Rnd3 regulates the actin cytoskeletal organization of invasive melanoma. Rnd3 is a target of oncogenic B-RAF-MEK-ERK1/2 signaling in melanoma (21). To investigate the role of endogenous Rnd3 in melanoma, we constructed a doxycycline inducible shRNA system to knock down Rnd3 in WM793 and WM115 human invasive melanoma cell lines. WM793 and WM115 harbor the constitutive active B-RAF mutations V600E and V600D, respectively (38). To reduce concerns about “off-target” effects, experiments were done using two distinct Rnd3 shRNA (Rnd3#1 or Rnd3#2) sequences and a control nontargeting shRNA. Western blot analysis of multiple experiments indicated that treatment with doxycycline for 72 hours did not alter Rnd3 levels in control shRNA–expressing WM793 cells, whereas Rnd3#1 and Rnd3#2 shRNA lowered endogenous protein levels by 53% and 77%, respectively (Fig. 1A and B).

Figure 1.

Depletion of endogenous Rnd3 induces melanoma actin cytoskeletal reorganization. Doxycycline-inducible melanoma cells expressing control (Ctl), Rnd3#1, or Rnd3#2 shRNA. A, cell lysates analyzed by Western blotting for Rnd3 and β-actin protein levels. B, quantitation of endogenous Rnd3 knockdown. Columns, mean Rnd3/actin ratios from three experiments with the control shRNA condition set to one; bars, SD. *, P < 0.05, Rnd3 knockdowns versus control knockdowns (two-tailed unpaired t test). C and D, F-actin organization in inducible shRNA melanoma cells. C, cells cultured +/− doxycycline (dox) for 72 h were fixed and stained with TRITC-phalloidin. Bar, 50 μm. D, quantitation of the F-actin phenotype shown in C. The graph displays the proportion of cells with visibly altered actin stress fiber organization; columns, mean of >600 cells from multiple independent experiments; bars, SD. *, P < 0.05.

Figure 1.

Depletion of endogenous Rnd3 induces melanoma actin cytoskeletal reorganization. Doxycycline-inducible melanoma cells expressing control (Ctl), Rnd3#1, or Rnd3#2 shRNA. A, cell lysates analyzed by Western blotting for Rnd3 and β-actin protein levels. B, quantitation of endogenous Rnd3 knockdown.

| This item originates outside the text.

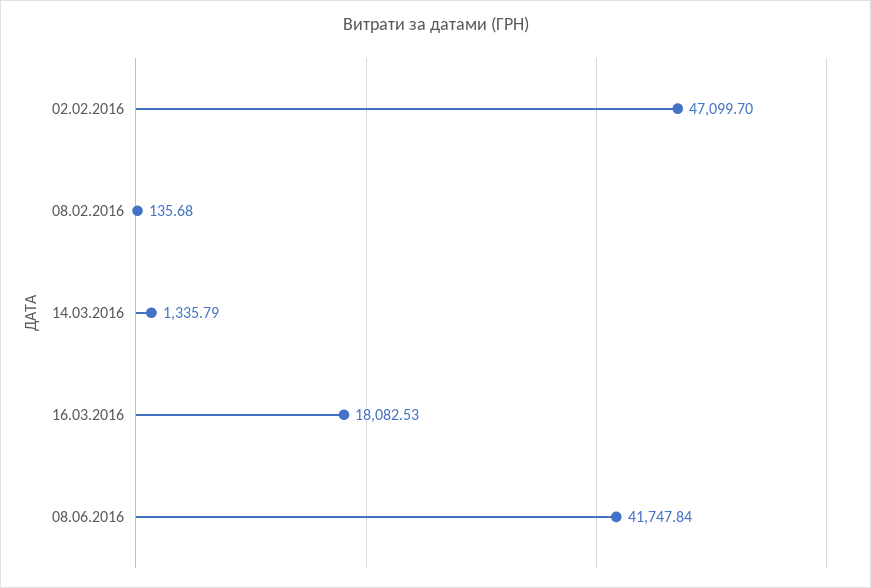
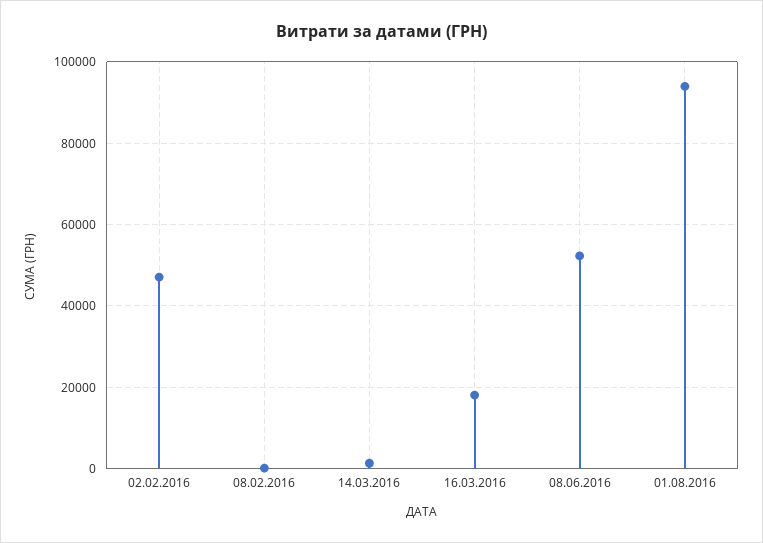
08.06.2016: 41747.84 -> 52000
01.08.2016: none -> 94000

Columns, mean Rnd3/actin ratios from three experiments with the control shRNA condition set to one; bars, SD. *, P < 0.05, Rnd3 knockdowns versus control knockdowns (two-tailed unpaired t test). C and D, F-actin organization in inducible shRNA melanoma cells. C, cells cultured +/− doxycycline (dox) for 72 h were fixed and stained with TRITC-phalloidin. Bar, 50 μm. D, quantitation of the F-actin phenotype shown in C. The graph displays the proportion of cells with visibly altered actin stress fiber organization; columns, mean of >600 cells from multiple independent experiments; bars, SD. *, P < 0.05.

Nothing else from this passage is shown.